Time was when all you needed for Halloween was a mask, a shopping bag and a good pair of tennis shoes, and if you were fast and didn't eat yourself sick the first night, you had enough jawbreakers, Hershey bars, Baby Ruths and Mary Janes to last till Easter.
Now you need a proclamation from the county council telling you when to do your trick-or-treating, and maybe some advice from your doctor about what you can eat when you get back.
In the Washington area, exactly when Halloween falls this year is anybody's guess. Counties in Northern Virginia have decreed Sunday, Oct. 31, officially Halloween -- precisely the day it used to be. In Prince George's County, police are recommending Saturday for celebrating Halloween: that's when they will be out in additional force.
Officials in Montgomery County are expecting people to celebrate both Saturday and Sunday, but have chosen Saturday to put out extra police patrols. In the District of Columbia, officials have taken no position at all.
"Everybody's getting so serious about Halloween, I can't believe it," said Annette Samuels, spokeswoman for Mayor Marion Barry. "My understanding of Halloween is that it's the day before the 1st of November."
The deaths in Chicago caused by cyanide in Extra-Strength Tylenol capsules have put a genuine scare into this Halloween.
"All this Tylenol stuff is what's stirred people up the most," said Alexandria Hospital spokeswoman Jody Wilson, explaining why the hospital is offering free X-rays of children's bags of treats this Sunday. "There just seems to be so much concern this year because of all the tampering."
Two dozen hospital staffers have been assigned to X-ray Halloween treats between 3 p.m. and 8 p.m. Sunday to make sure the goodies don't contain any lethal metal objects. Children get to keep the picture, and compare it with another prepared by the hospital staff of treats containing pins and scalpel blades.
Wilson cautioned that the X-rays will detect only metal objects. "I almost hate to say this stuff, because I don't want to give people ideas," she added. "But you also have to protect yourself."
"We talked about doing something like that, but we had a real problem giving people a false sense of security," said Holy Cross Hospital spokesman Tom Burke. "It's so sad. The Chicago thing has developed in all of us a fear of tricks rather than treats."
U.S. Assistant Secretary of Health Edward N. Brandt last week issued a Halloween warning to parents across the country. Youngsters, Brandt said, should not be permitted to eat trick-or-treat candy "until an adult family member has a chance to examine each treat individually."
Candy packages or fruit that appear to have been tampered with, he said, should be detroyed.
The U.S. Consumer Product Safety Commission this week issued its annual list of Halloween safety tips, advising parents to buy flame-resistant or flame-proof costumes for their children, keep lighted jack-o-lanterns away from doorways, have children carry flashlights at dark and wear reflecting tape on clothing.
Several safety agencies advise that children stick to their own neighborhoods and that parents accompany their children on trick-or-treat rounds after dark.
Said D.C. police spokeswoman Lania Bryant: "If parents are that concerned about trick-or-treating, then they shouldn't let their kids go."
Yet, go they will, some of them in disguises more realistically gruesome than ever.
Toy store shelves this year are stocked with kits to turn the prettiest baby face into a war victim. One such line of make-up promises punched noses, chewed thumbs, open wounds, vampire bites and bullet holes, all oozing blood.
"You've got so much in the way of makeup and special effects, people want to imitate some of the stuff they see in the movies," said Barry Taylor of Barry's Magic Shop in Wheaton, where eight E.T. costumes were rented long ago. "They've seen how realistic things can be and they want to recreate that with their own costumes."
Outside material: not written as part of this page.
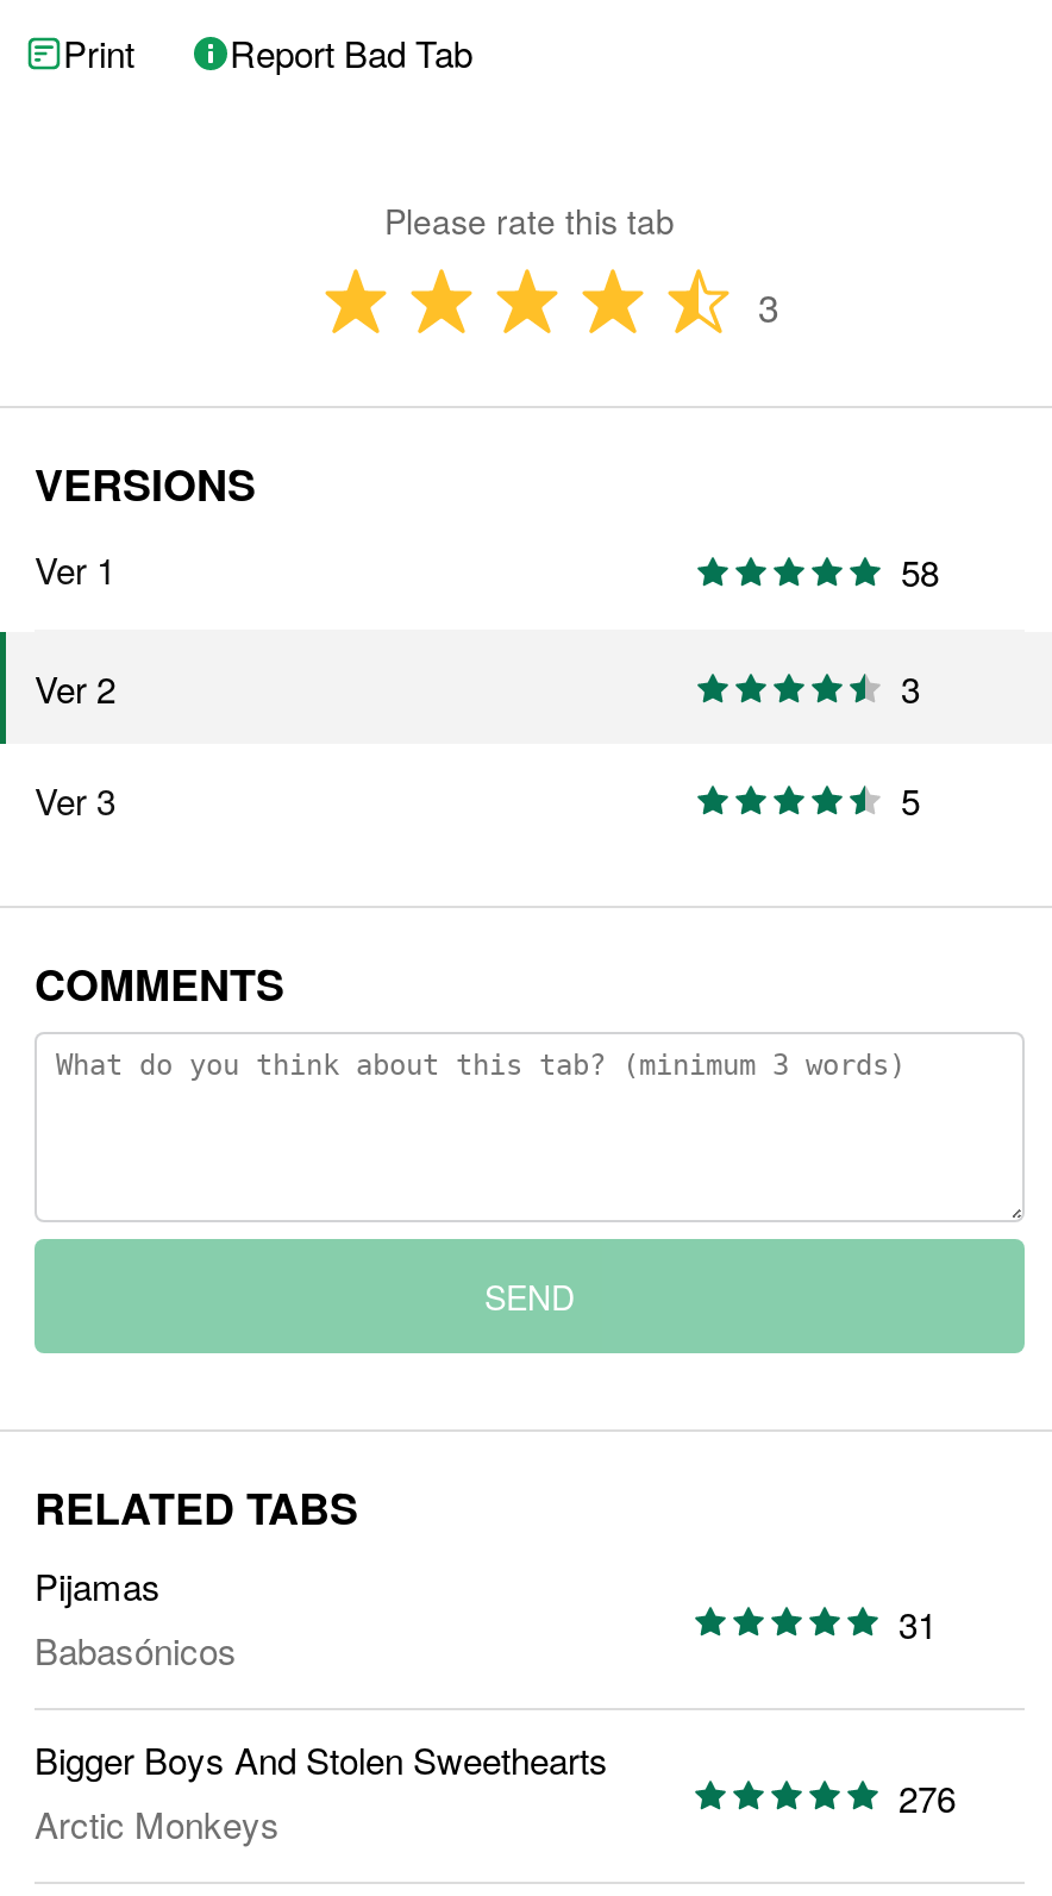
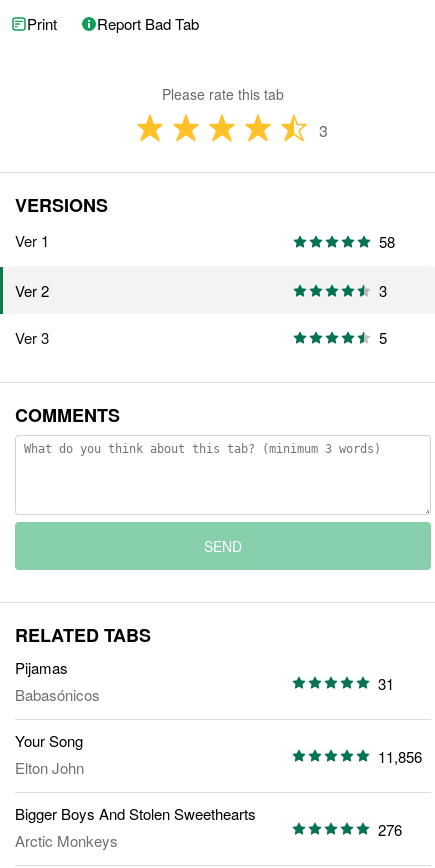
none -> [15,730,84,778] Your Song | Elton John
none -> [378,746,422,767] 11,856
"I'm thoroughly disgusted with this," said 10-year-old Susan Lee of Reston, perusing stacks of Rubik's Cube, E.T., Smurfs, Strawberry Shortcake and Pac-Man costumes at the Tysons Corner Toys R Us. "All they have is dumb baby stuff."
"I'd say Halloween is now an adult holiday," Taylor said.
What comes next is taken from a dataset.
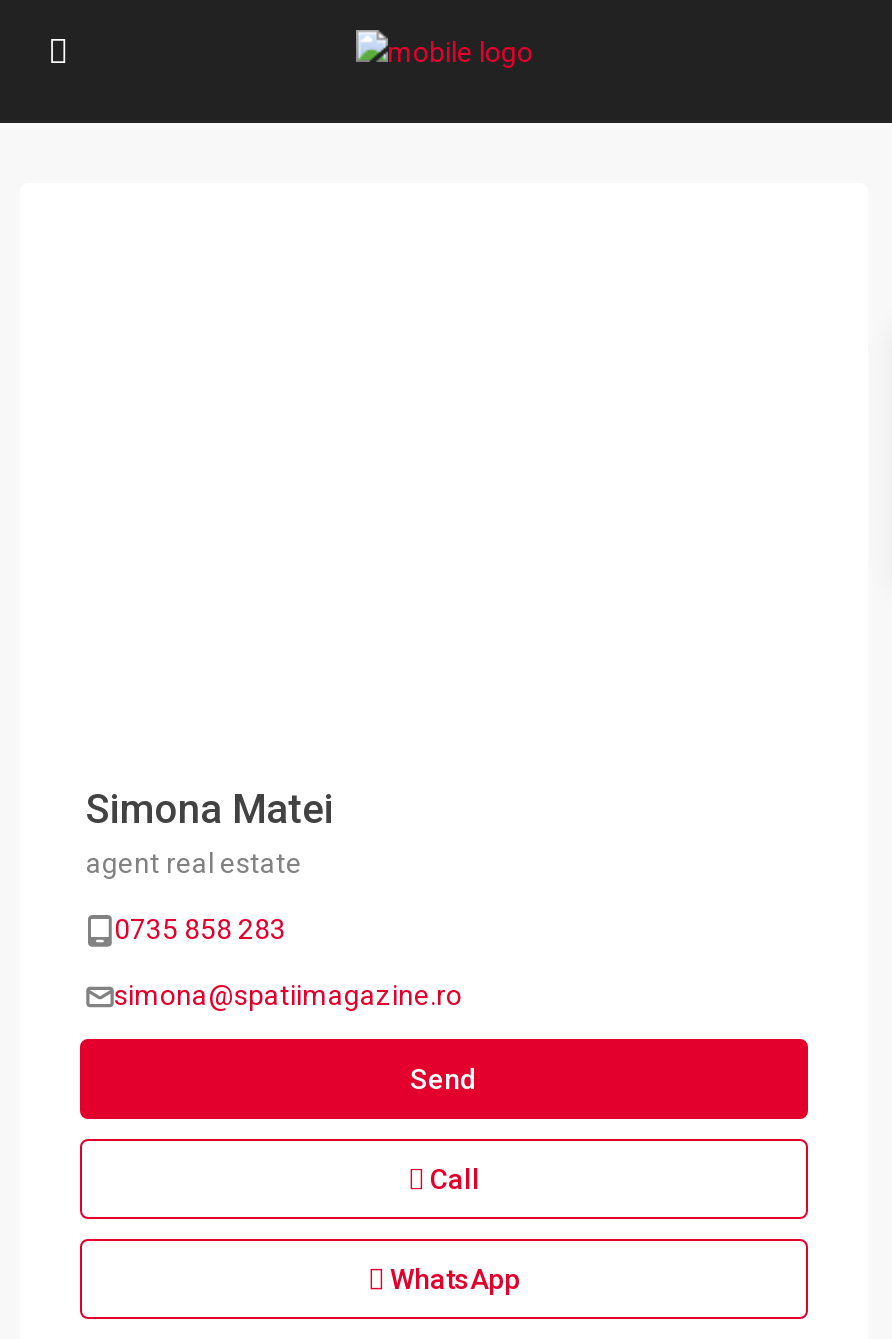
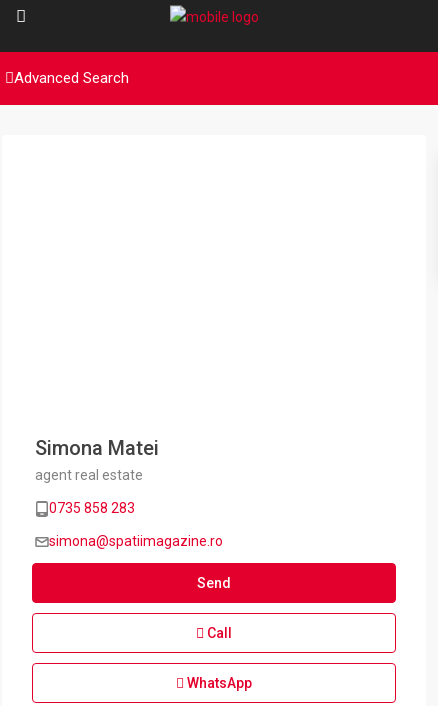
none -> [14,69,129,87] Advanced Search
Several hundred costumed adults are expected in Georgetown over the weekend, where last year crowds blocked traffic for nearly three hours.
"We were lucky it didn't get nasty," said Greg Doherty, manager of Nathan's restaurant at Wisconsin Avenue and M Street. "The police were real good about it. They just made sure nobody got hurt."
On Sunday, the best costume at Nathan's wins a bottle of champagne. "We expect people to celebrate Friday, Saturday and Sunday," Doherty said. "If the weather holds out, it could be like Mardi Gras."